Human rights groups, such as the Committee to Protect Journalists, have for years been calling on the Mexican government to punish those responsible for the violence. According to a recent article published in The Intercept, the Mexican government’s human rights commission reported that in 2016, 90 percent of crimes against journalists were either unsolved or the perpetrators faced no consequences.

Washington Adds Fuel to the Fire

Meanwhile, the U.S. may be making the problem worse. Washington, after all, is funding the Mexican government’s failing fight against drugs — regardless of the extremely high levels of corruption in Mexico’s security institutions. Often the very policemen investigating these crimes against journalists are involved with the drug cartels themselves.

In June, The New York Times reported that the Mexican government has been using spyware to retrieve private information from human rights lawyers, anti-corruption figures, and journalists through their smartphones — information that some worry could be used to track and target human rights defenders.

But Washington continues to send semi-automatic weapons, helicopters, and armored vehicles, among other amenities to a government in which some sectors appear implicated in an effort to silence the free press. Under a program called the Mérida Initiative, the U.S. has sent more than $2.6 billion worth of this assistance to Mexico, in many cases funding corrupt officials who are often involved in violence against the very people they’re meant to protect.

Adding to the chaotic situation, illegal gun trafficking across the U.S.-Mexico border has supplied both drug cartels and police officials with weaponry to continue human rights abuses.

“A Field Strewn with Explosives”

Unfortunately, not enough is being done to find justice for the lives of so many great journalists lost. Both the U.S. and Mexican governments should be doing more to ensure that journalists’ lives, like those of others, are protected in this violent and lengthy conflict.

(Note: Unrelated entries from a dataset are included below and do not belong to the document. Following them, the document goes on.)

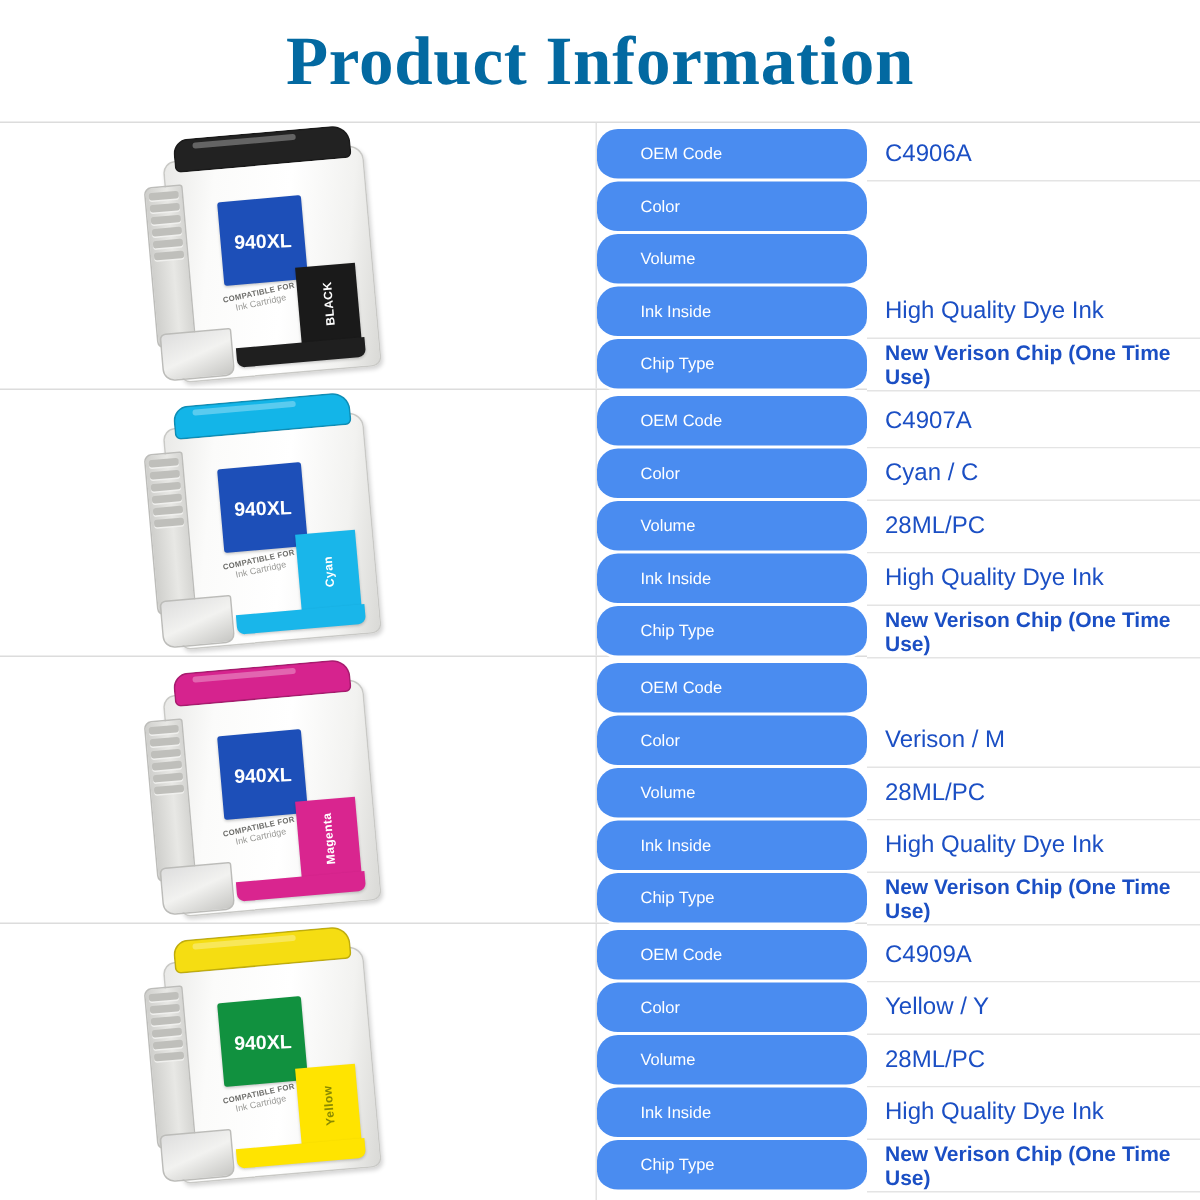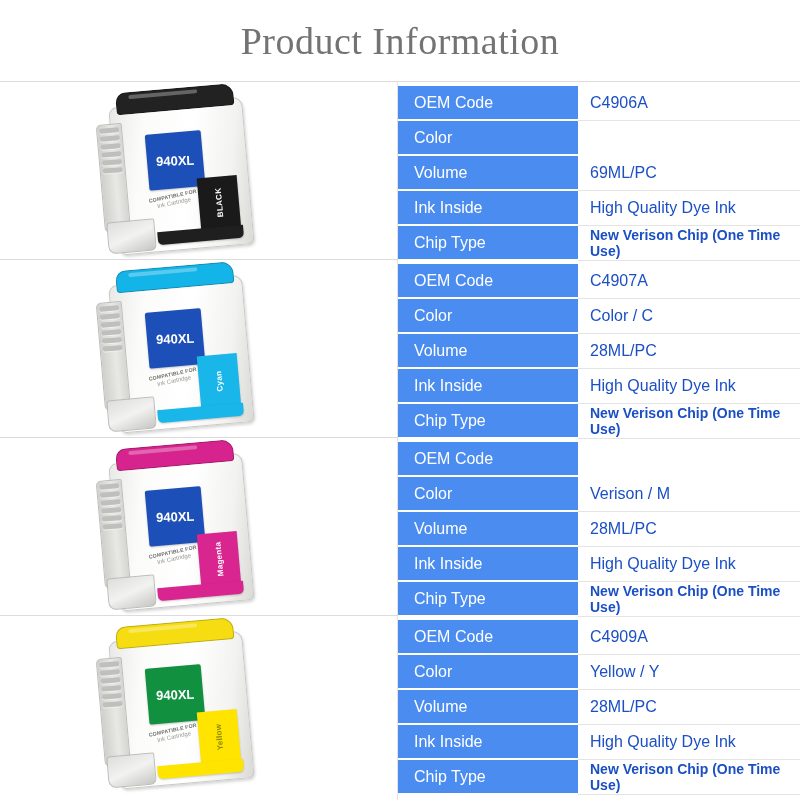--- a/index.html
+++ b/index.html
@@ -34,9 +34,9 @@
   }
   .title-text {
     font-family: "Liberation Serif", serif;
-    font-size: 38px;
-    font-weight: 400;
-    color: #737373;
+    font-size: 46px;
+    font-weight: 700;
+    color: #0369a1;
     letter-spacing: 0.5px;
     line-height: 1;
   }

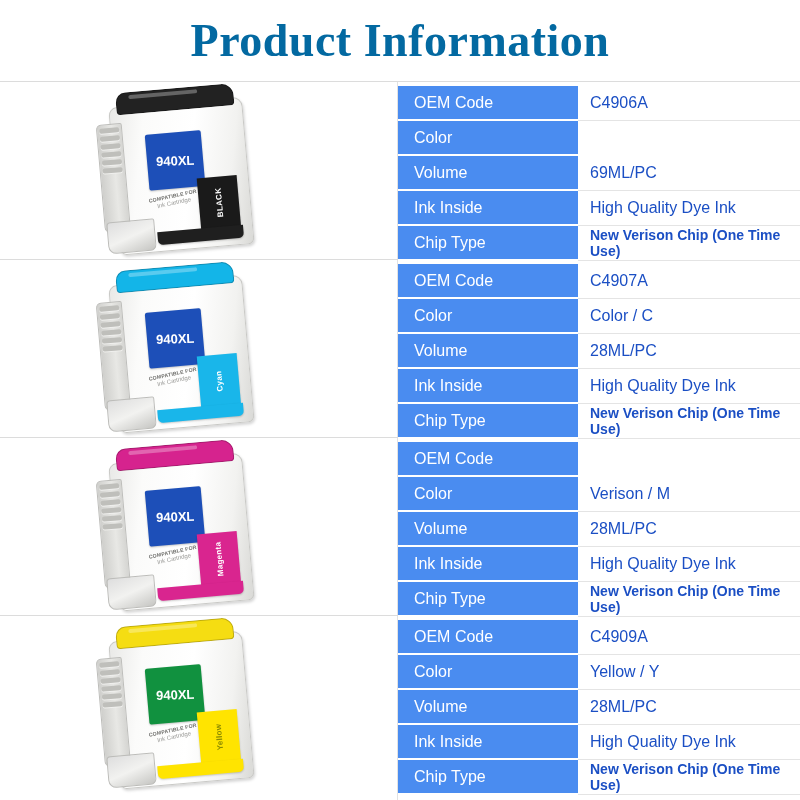--- a/index.html
+++ b/index.html
@@ -239,12 +239,13 @@
     flex: 0 0 180px;
     background: #4a8cf0;
     color: #ffffff;
-    font-size: 16px;
+    font-size: 11px;
     display: flex;
     align-items: center;
-    padding-left: 16px;
+    padding-left: 29px;
     box-sizing: border-box;
     border-bottom: 2px solid #ffffff;
+    border-radius: 14px;
   }
   .spec-value {
     flex: 1 1 auto;

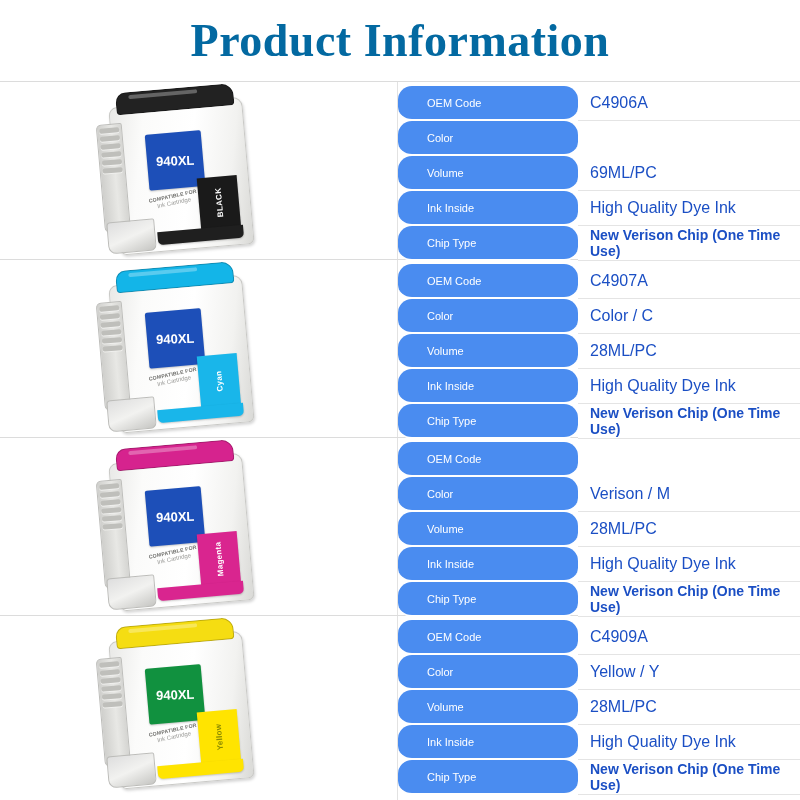--- a/index.html
+++ b/index.html
@@ -309,7 +309,6 @@
       </div>
       <div class="spec-row">
         <div class="spec-label">Volume</div>
-        <div class="spec-value">69ML/PC</div>
       </div>
       <div class="spec-row">
         <div class="spec-label">Ink Inside</div>

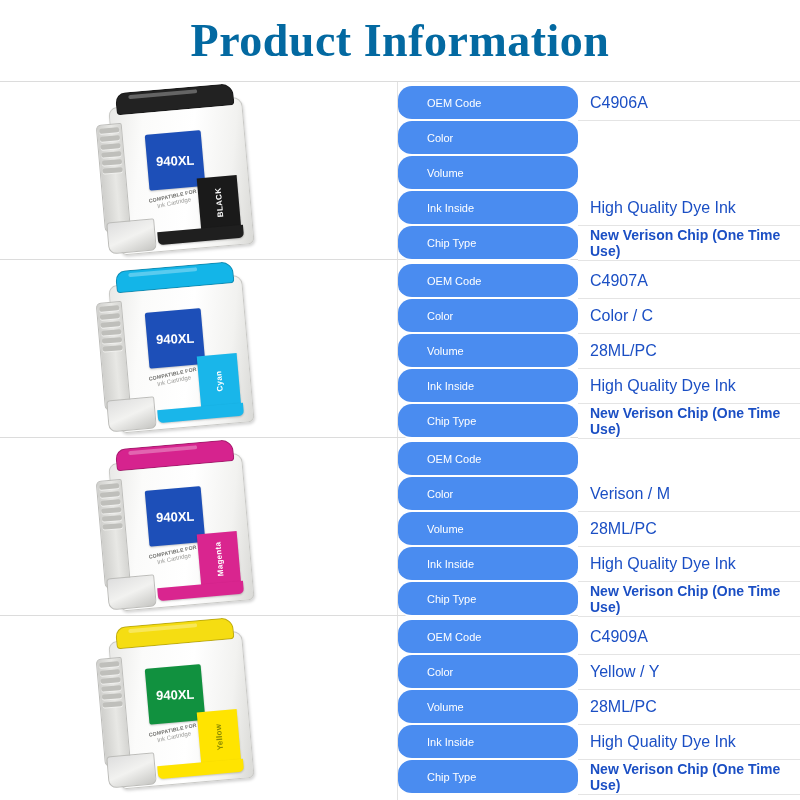--- a/index.html
+++ b/index.html
@@ -355,7 +355,7 @@
       </div>
       <div class="spec-row">
         <div class="spec-label">Color</div>
-        <div class="spec-value">Color / C</div>
+        <div class="spec-value">Cyan / C</div>
       </div>
       <div class="spec-row">
         <div class="spec-label">Volume</div>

The murder of Valdez, a man working tirelessly to expose the inner abuses of drug cartels in Sinaloa, is a tremendous loss for the international human rights community.

Valdez was known for lending a hand to U.S. and other journalists who arrived in Sinaloa to write about Mexico’s drug wars. He was always generous with his time, according to many in the international and Mexican journalist community. At the end of the day, however, the foreign journalists went home. Valdez stayed in Sinaloa, vulnerable to the crime bosses and crooked politicians.

In 2011, Valdez’s acceptance speech for the International Press Freedom Award reflected the unparalleled dangers of working as a journalist in Mexico.

“Where I work, Culiacán, in the state of Sinaloa, Mexico, it is dangerous to be alive, and to do journalism is to walk on an invisible line drawn by the bad guys — who are in drug trafficking and in the government — in a field strewn with explosives,” he said. “This is what most of the country is living through. We, the citizens, are providing the deaths, and the Mexican and U.S. governments, the guns.”

His words still resound today and every day. It’s up to both Washington and Mexico to ensure that Valdez — and human rights defenders like him — doesn’t become just another number in the casualty count.

Giulia McDonnell Nieto Del Rio is a rising senior at Williams College in Massachusetts. She has written and worked for the human rights NGO Cultural Survival in Cambridge, Massachusetts and is currently an intern for LobeLog at the Institute for Policy Studies.